How to tell people about Jesus … and be taken seriously (1)

Jesus says he has come to give life, and give life to the full. If Christians really do believe this (and they should!) you have to wonder why they are not better at passing on this tremendous news.

This hesitation seems to be a relatively recent phenomenon, at least when viewed alongside church history since the time of Jesus and the early church. Rodney Stark in The Rise of Christianity has shown that early Christians were responsible for the incredibly rapid and effective spread the message of Jesus. Cultures then were very different form cultures now, but the Gospel broke new cultural and social ground on a regular basis.

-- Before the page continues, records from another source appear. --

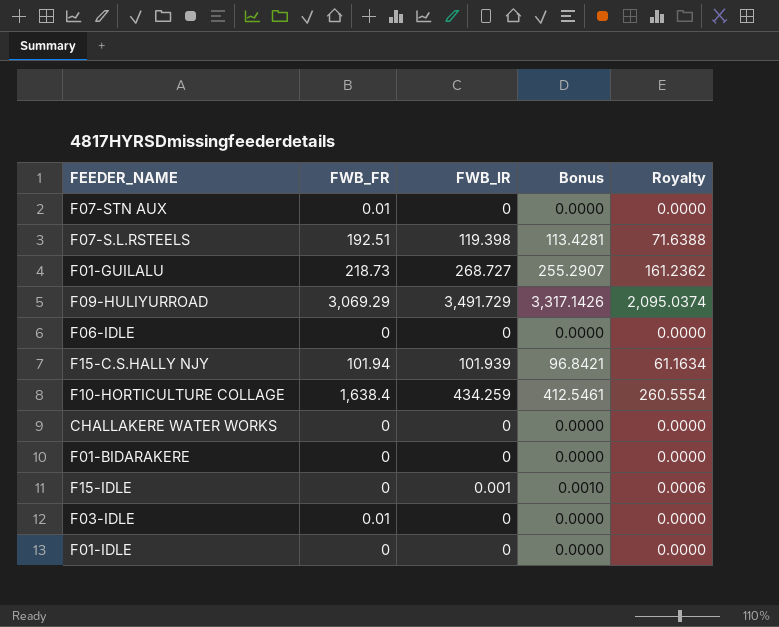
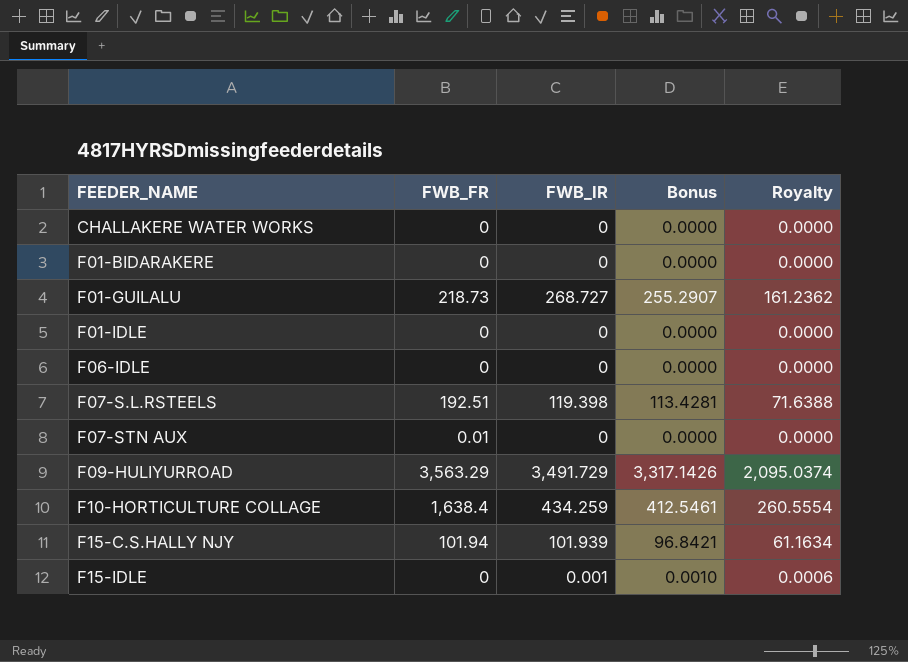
row order: none -> FEEDER_NAME ascending
row F03-IDLE: 0.01 | 0 | 0.0000 | 0.0000 -> none
F09-HULIYURROAD | FWB_FR: 3,069.29 -> 3,563.29

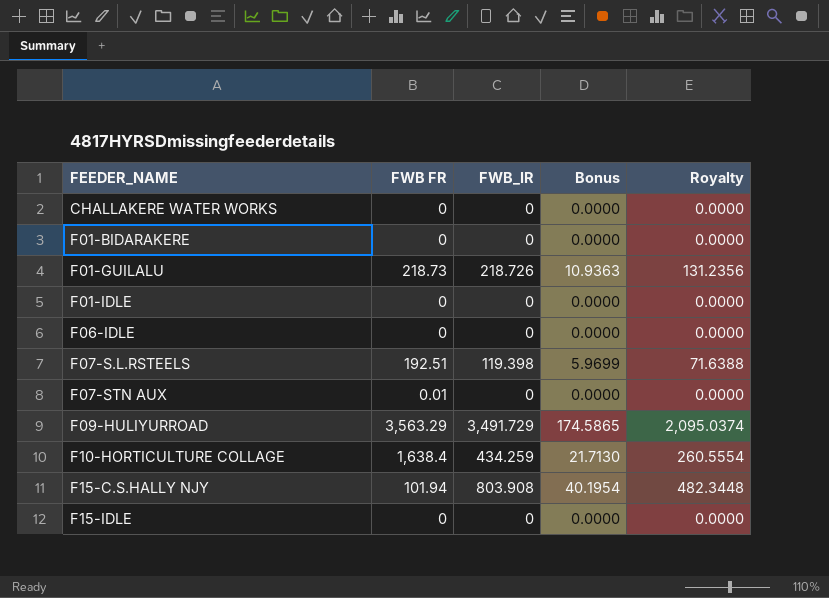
column name: FWB_FR -> FWB FR
column Bonus | formula: [FWB_IR] * 0.95 -> [FWB_IR] * 0.05
F01-GUILALU | FWB_IR: 268.727 -> 218.726
F01-GUILALU | Royalty: 161.2362 -> 131.2356
F15-C.S.HALLY NJY | FWB_IR: 101.939 -> 803.908
F15-C.S.HALLY NJY | Royalty: 61.1634 -> 482.3448
F15-IDLE | FWB_IR: 0.001 -> 0
F15-IDLE | Royalty: 0.0006 -> 0.0000

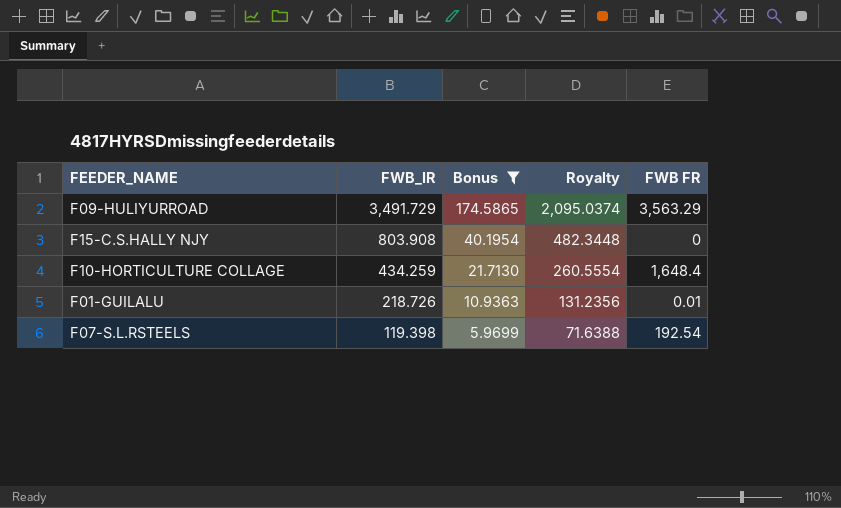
filter: none -> Bonus != 0.0000
row order: FEEDER_NAME ascending -> FWB_IR descending
column FWB FR | position: 2 -> 5
F15-C.S.HALLY NJY | FWB FR: 101.94 -> 0
F10-HORTICULTURE COLLAGE | FWB FR: 1,638.4 -> 1,648.4
F01-GUILALU | FWB FR: 218.73 -> 0.01
F07-S.L.RSTEELS | FWB FR: 192.51 -> 192.54

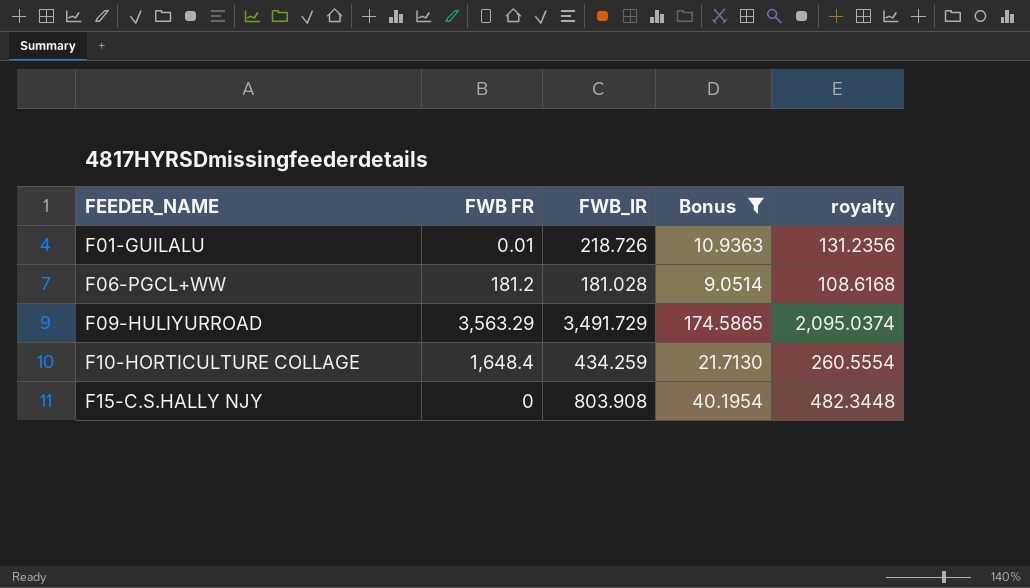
row order: FWB_IR descending -> FEEDER_NAME ascending
column FWB FR | position: 5 -> 2
column name: Royalty -> royalty
row F07-S.L.RSTEELS: 119.398 | 5.9699 | 71.6388 | 192.54 -> none
row F06-PGCL+WW: none -> 181.2 | 181.028 | 9.0514 | 108.6168

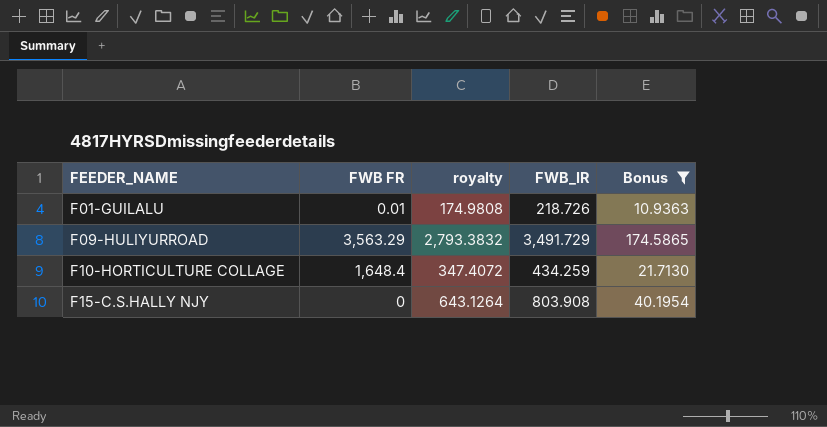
column royalty | formula: [FWB_IR] * 0.6 -> [FWB_IR] * 0.8
column royalty | position: 5 -> 3
row F06-PGCL+WW: 181.2 | 181.028 | 9.0514 | 108.6168 -> none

If it’s true that we live in a more open and tolerant society, why do Christians today struggle to share the good news?

Maybe we’ve become too reliant on programs and packaged approaches. If we need to know the program, the outline, or the diagram, but we don’t know it very well, no one will jump when the opportunity arises. We’ve seen evangelism experts hold huge rallies, and the televangelists on the screen. We compare ourselves to these people, and we always pull up short.

Have you considered that grassroots Christianity is a much more powerful vehicle for sharing the good news about Jesus? Not only that: it is more likely to meet with a positive reception.

Here’s why: the message of Jesus needs to be observed in the context of friendship, relationship, and the realities of life. When this happens, people see what it means to follow Jesus in the context of their families. They see people doing what they can to live a Jesus honouring life at work. People showing the relevance of Jesus in the context of education or academic pursuit. People talking about the difference Jesus makes as they chat over the back fence to their neighbour.

In these environments there is so little pretence. There’s very little capacity for ‘saying one thing’ and ‘doing another. Here it is all about authenticity. It’s the sort of glass house that allows people to see what life with Jesus is really like.

This will take Jesus and his transforming grace into homes, families, workplaces, schools and any number of other social contexts. As such, it represents a tremendous opportunity to reinvigorate western Christianity. Risky, I know, but what an incredible opportunity to revitalise how a watching world sees a loving God!

In the posts to come, I want to look a little more about how we can do this better.

Q: Have you ever thought of asking your neighbours over for a meal with the intention of being open about your faith in Jesus? What would needs to change for you to do this?